La llamada estructura ecológica principal de la ciudad, que soporta la pervivencia de los más de 8 millones de habitantes y el desarrollo de sus actividades cotidianas, económicas y productivas, y que para el caso de la Reserva Thomas van der Hammen está conformada por los siguientes ecosistemas: los humedales La Conejera, Torca, Guaymaral, Los Búhos, y El Conejito; el bosque Las Mercedes, el bosque Las Lechuzas, las Malezas de Suba, parte de los Cerros Orientales, el cerro La Conejera, el cerro Majui, y la quebrada La Salitrosa, principal afluente del humedal La Conejera.

Este sistema ambiental presta, sin duda, significativos servicios ecosistémicos a una ciudad que presenta graves perfiles epidemiológicos marcados por infecciones respiratorias agudas, conocidas por la sigla IRA (por ejemplo, resfríos constantes y rinitis), que afectan de forma especial a los niños y niñas, como también enfermedad pulmonar obstructiva crónica (EPOC) y cáncer de pulmón, entre otros.

La ciudad, en su afán desmesurado de crecimiento, resultado de oleadas de desplazamiento forzado, a razón de la carencia de oferta institucional y desarrollo económico de las regiones, de la violencia histórica, tanto la liberal - conservadora como la confrontacional fuerza pública, subversión y paramilitarismo, y aquella del despojo agenciada por terratenientes, latifundistas, ganaderos, petroleros y mineros, se proyecta al 2020, es decir, en tan solo 3 años, con una población adicional de al menos 300.000 habitantes (DANE, SDP, 2017).

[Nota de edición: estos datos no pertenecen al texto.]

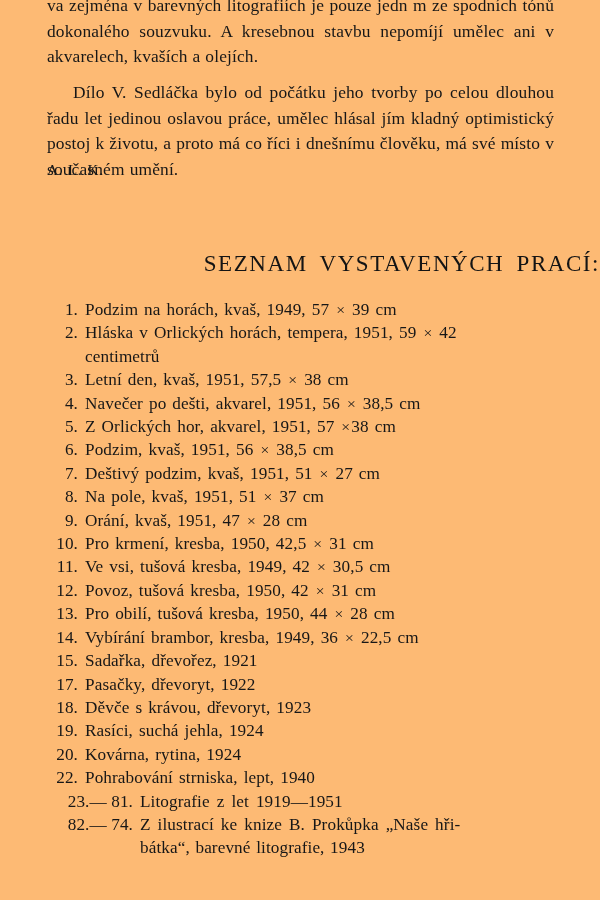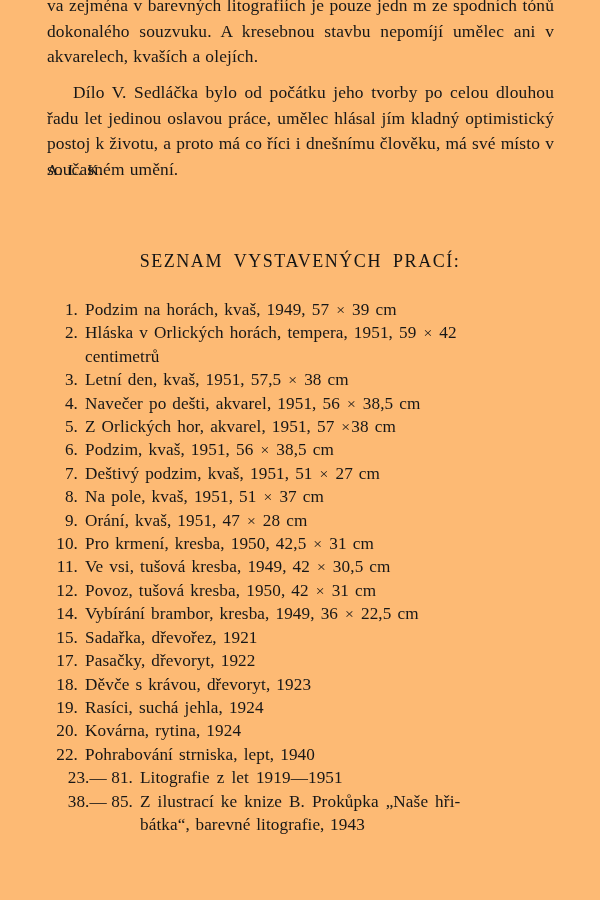"SEZNAM VYSTAVENÝCH PRACÍ:" .section-heading { font-size: 18px -> 23px; text-align: center -> right }
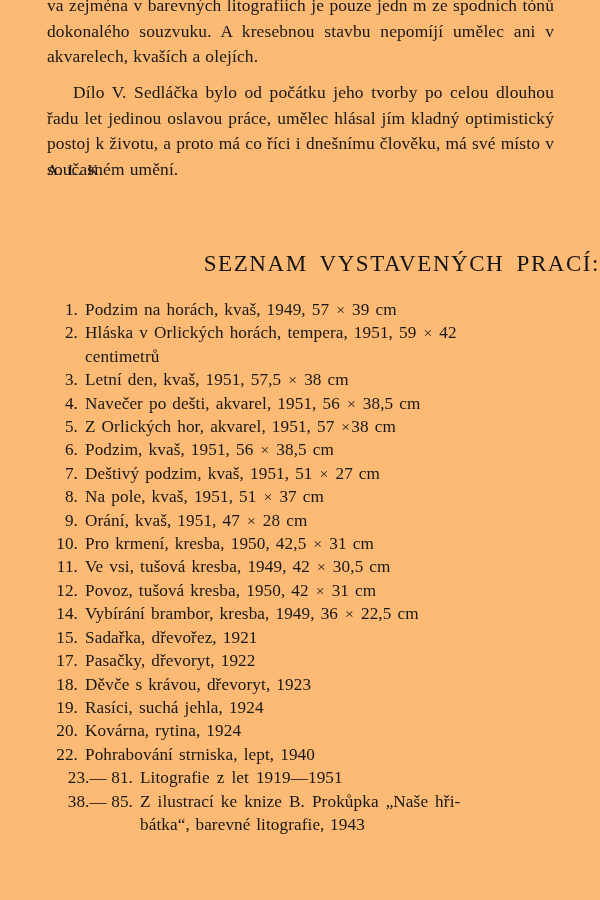"13." li.cat-item { html: none -> <li> <span>13.</span> <span>Pro obilí, tušová kresba, 1950, 44 <span>×</span> 28 cm</span> </li> }
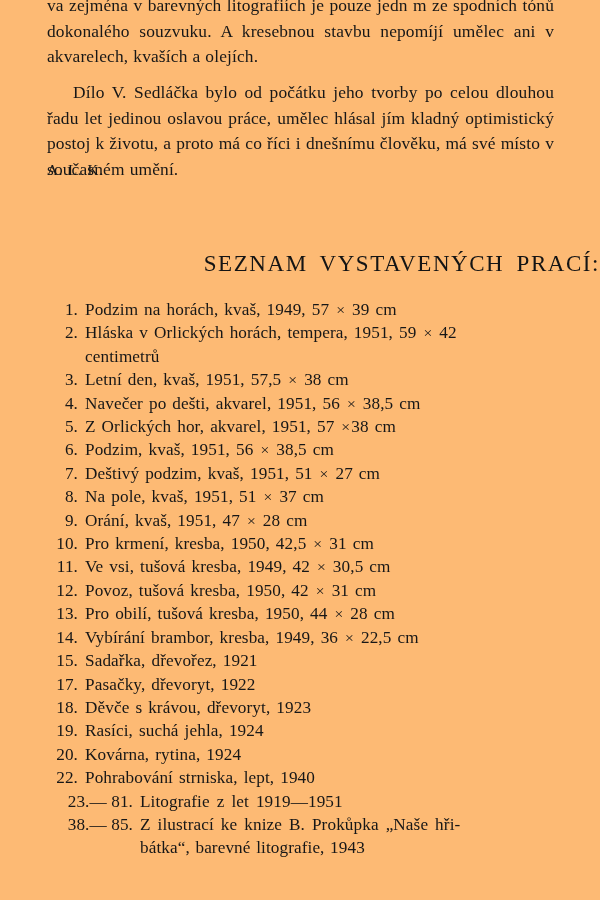"38.— 85." span.cat-num { text: 38.— 85 -> 82.— 74 }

Y en la Sabana de Bogotá ocurre un fenómeno similar. Mientras hace una década (entre 2005 y 2015) la población del país creció 12%, para el caso de los 11 municipios que integran la provincia de Cundinamarca llamada Sabana Centro, ese incremento de habitantes

ha sido del doble (25%). Allí viven 486.700 personas. Eso dice mucho de la fuerte dinámica de una región vecina de Bogotá, que concentra

el 30% del Producto Interno Bruto (PIB) del departamento (El

Espectador, 2016, 30 de noviembre).

El futuro de la Reserva Thomas van der Hammen a corto, mediano y largo plazo impactará sobre la calidad del aire y la salud humana y ambiental de los(as) habitantes de la ciudad y los municipios circunvecinos. La ubicación de la Reserva entre las localidades de Suba (1.162.000 habitantes al 2015) y Usaquén (449.621 habitantes al 2016), y los municipios de Chía (132.691 al 2017) y Cota (24.916 al 2015), asciende a una cifra de casi 1.800.000 habitantes, un importante porcentaje de niños, niñas y jóvenes que tienen derecho a la vida, a la salud, al ambiente sano, al espacio público, al saneamiento ambiental, al patrimonio histórico y natural de la nación.

Hoy por hoy, el único espacio de contención de la expansión urbana desordenada sobre el norte de la ciudad, lo constituye la Reserva, así como la única fuente de oxígeno para sus habitantes, de allí la importancia de no dilatar más su protección y cuidado, y avanzar de una vez por todas hacia la plena conectividad de los ecosistemas que la integran.